This article originally appeared in JMPer Cable, Issue 29 Summer 2014.
By Mark Bailey MarkBailey, Principal Analytical Training Consultant, Education and Training, SAS
To learn about a system or a process, there must be variation. If the characteristics or outcomes never change, then it is impossible to learn anything. We design experiments to provoke a large change in the response in the hope that the analysis will be more informative, both in kind (factor effects) and degree (precision). The determination of the response requires a measurement that is accurate (unbiased) and precise over a useful range. Many physical quantities are bounded by zero, and all measurements are limited by noise. When the response is absent or zero, the background signal can be translated in various ways into an upper bound on measurement, or limit of detection (LOD).1 What value should you use in your analysis for a response reported to be below the limit of detection?
There are many intuitive practices for selecting the value for analysis when the response is below this threshold. Some analysts use zero. Other analysts use the LOD itself. Still others split the difference and use half of the LOD. Finally, some analysts regard such a case as indeterminate and leave the value missing.

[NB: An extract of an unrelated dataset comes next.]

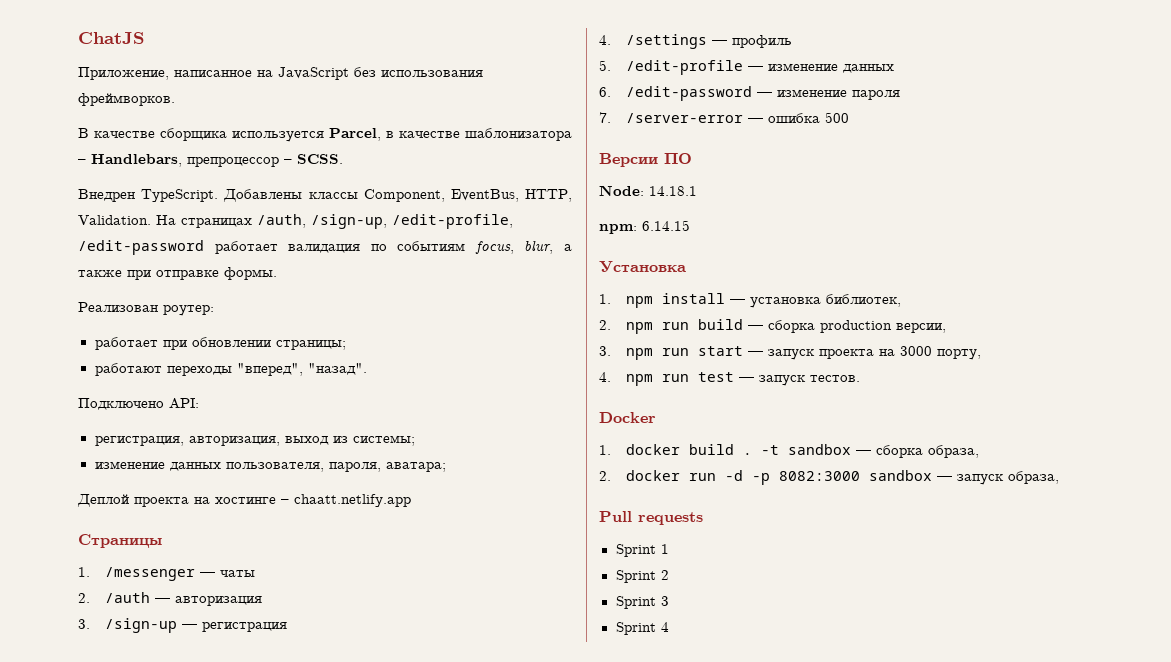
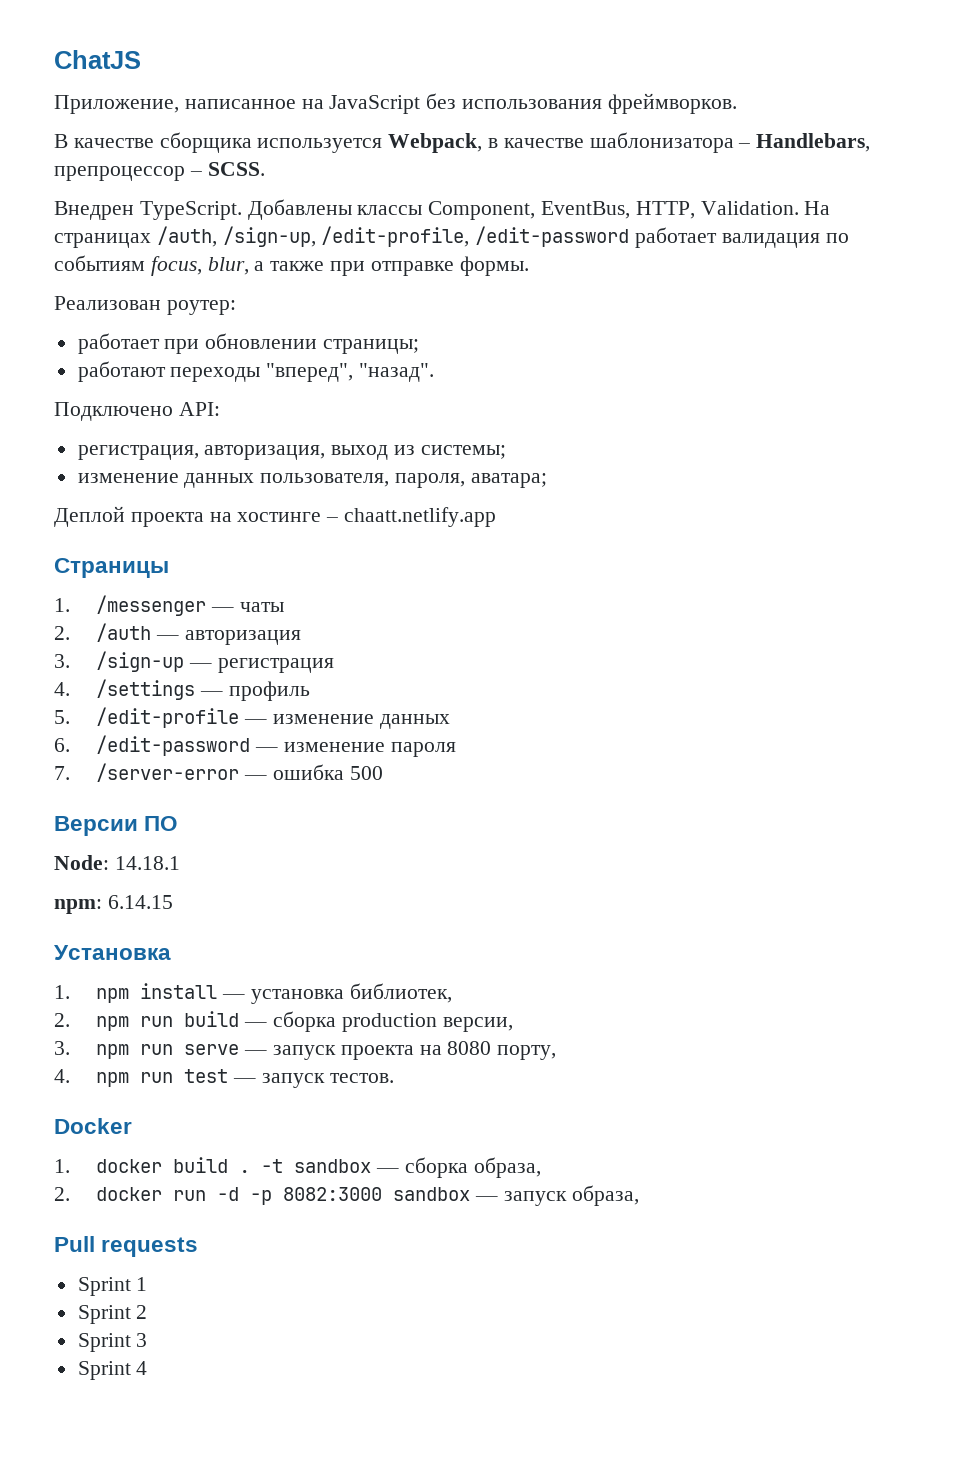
- В качестве сборщика используется Parcel, в качестве шаблонизатора – Handlebars, препроцессор – SCSS.
+ В качестве сборщика используется Webpack, в качестве шаблонизатора – Handlebars, препроцессор – SCSS.
- 3. npm run start — запуск проекта на 3000 порту,
+ 3. npm run serve — запуск проекта на 8080 порту,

These ad hoc approaches unfortunately do not address the central problem but instead introduce bias in any estimates, such as model parameters. A missing value reduces the sample size and, therefore, the power of the analysis, as if nothing is known about the response when, in fact, there is information available. Using zero biases your estimates downward; using the LOD biases your estimates upward. Using half the LOD might average out the bias, if you are optimistic and tend to be lucky. Isn’t there a better way? Isn’t there a rigorous approach based on statistical theory that eliminates this bias and enables you to use all of the data?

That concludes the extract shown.